Из зала донеслись звуки тамтама. Камилла расправила плечи и вышла. Сегодня ей предстоит танцевать на руках между шести свечей.
У двери ее встретил Дюверье: как всегда, в бархатном пиджачке, в кружевном воротнике, с седыми кудрями — артист своего дела.
— Через полчаса я вам кое-что расскажу. А теперь идите!
Через полчаса! Значит, он получил телеграмму и почему-то не хочет ее показывать. Ох, что случилось? Камилла покачнулась, постояла с минуту и вышла в зал. Слюнявые старики с обвисшими губами и кадыками задвигались в креслах — это были хозяева Франции, некоронованные короли, члены Аction Française. Каждого из них она знала, знала каждое пятнышко на их раздутых животах, покрытых сейчас белоснежными пластронами. Она не заметила, как закончила танец и оказалась в своей комнате. На ноге что-то саднило, видимо, она обожглась о свечу. Нужно что-то сделать, намазать, но руки не поднимаются.
Франсуа! Ей было нехорошо и она становилась все более сентиментальной.
Тихонько дрогнула дверь. Камилла приподнялась, оперлась на руку. Напряженно ждала. Что такое? Почему Дюверье не входит? Дверь тихо скрипнула и стала медленно отворяться. На лбу у Камиллы выступил холодный пот. Она вспомнила историю с обезьяной, ворвавшейся в комнату, где она была с Лейстоном.
— Кто там? — воскликнула она неестественно звонким, напряженным голосом.
Дверь распахнулась и на пороге появился жгучий и похожий на парикмахерскую куклу брюнет с сочными полными губами.

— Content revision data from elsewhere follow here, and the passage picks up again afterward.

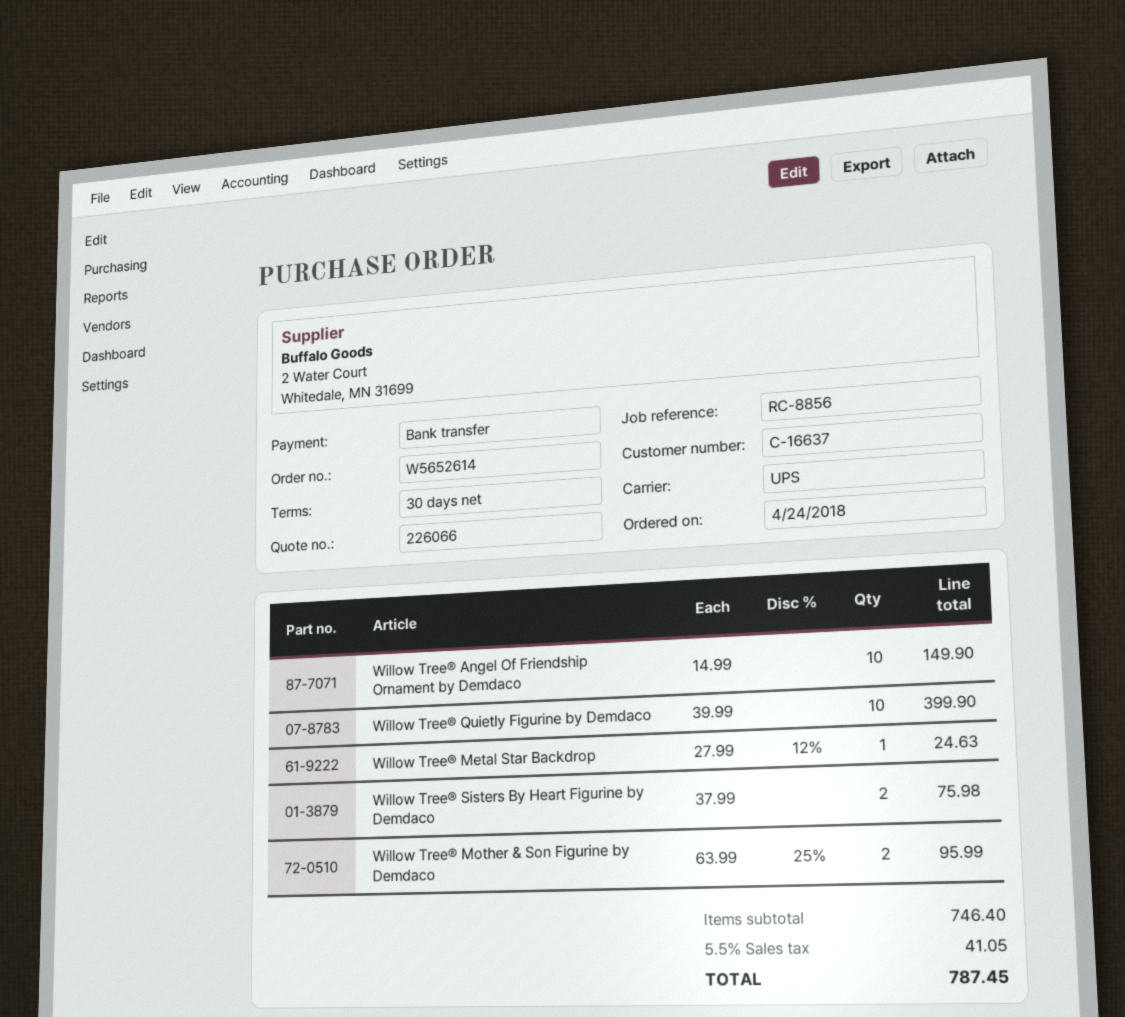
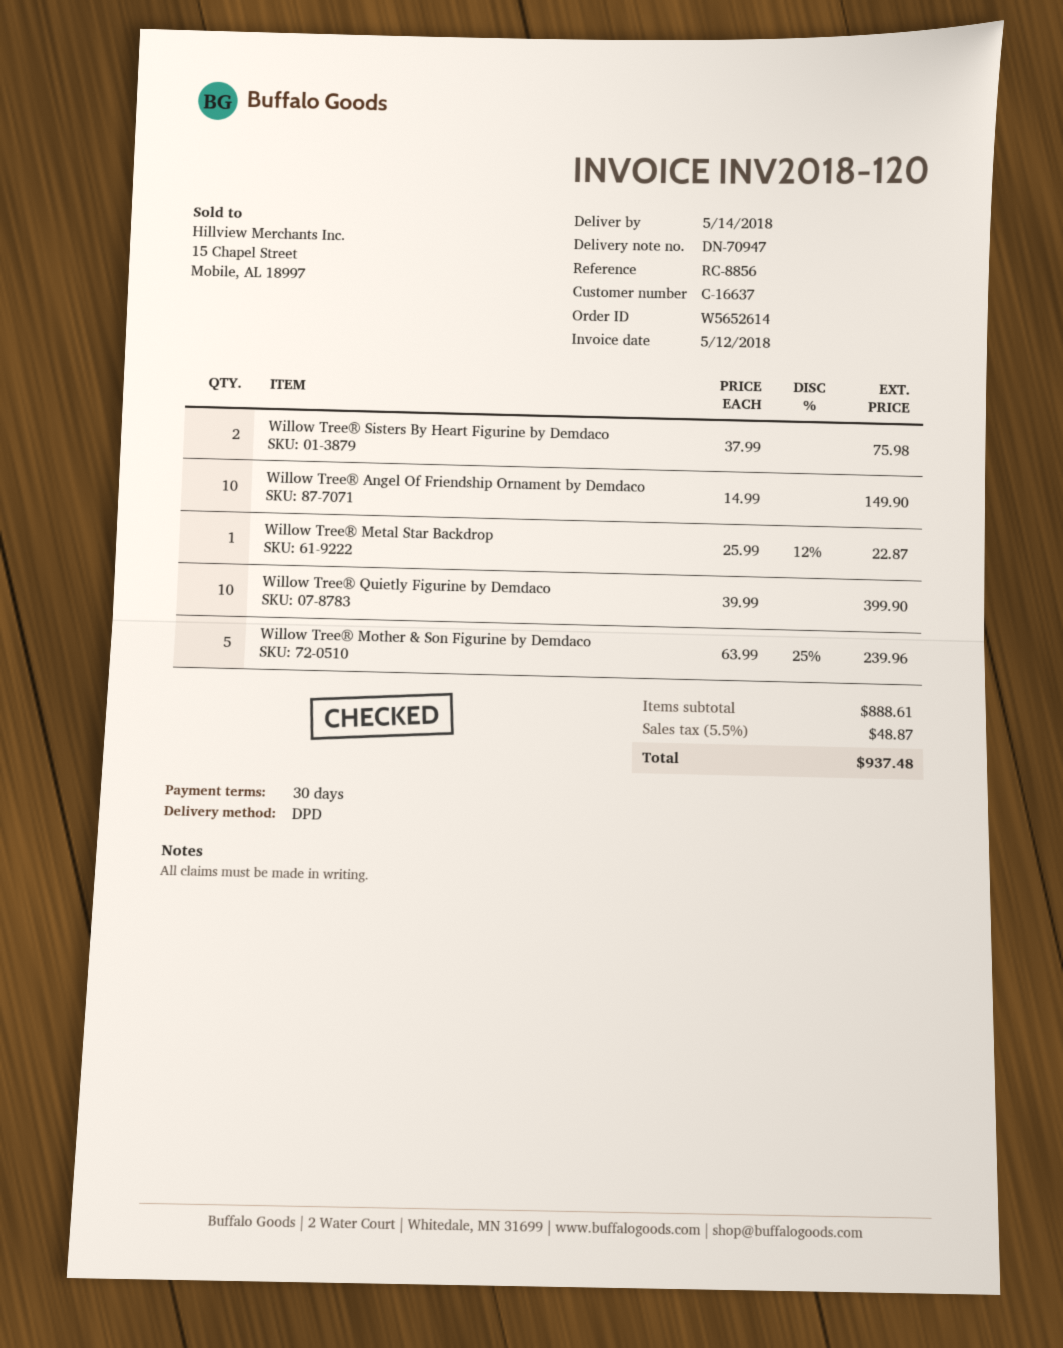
shipping method: UPS -> DPD
Willow Tree® Metal Star Backdrop: 1 x 27.99 - 12% = 24.63 -> 1 x 25.99 - 12% = 22.87
Willow Tree® Mother & Son Figurine by Demdaco: 2 x 63.99 - 25% = 95.99 -> 5 x 63.99 - 25% = 239.96
subtotal: 746.40 -> 888.61
tax: 5.5% = 41.05 -> 5.5% = 48.87
total: 787.45 -> 937.48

— Креве, — ахнула Камилла. — Ты до смерти испугал меня, подлец! Где ты был? Дюверье ищет тебя и совсем разозлился.
— Молчи, женщина! Плевал я теперь на твоего Дюверье.

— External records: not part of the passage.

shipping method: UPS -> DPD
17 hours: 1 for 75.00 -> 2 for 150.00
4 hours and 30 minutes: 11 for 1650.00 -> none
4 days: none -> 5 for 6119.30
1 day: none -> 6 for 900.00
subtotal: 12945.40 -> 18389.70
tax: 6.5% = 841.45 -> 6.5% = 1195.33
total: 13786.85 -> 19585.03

Креве вытащил браунинг, подошел к Камилле, поцеловал ей ногу и сел на скамеечку лицом к двери.
— Ты слышала, что большевики отравили полицейских? Так вот, это не большевики, а мой патрон. Завтра мы уезжаем в Россию. У него денег больше, чем у Дюверье. Хочешь, поедем с нами.
— Пошел вон! — сказала Камилла.
Креве сдавил ей ногу. Она дала ему пощечину.
— Пошел вон! — прошептала она. — Не то я закричу, и тебя арестуют.
Креве с яростью посмотрел на нее и, крадучись, вышел.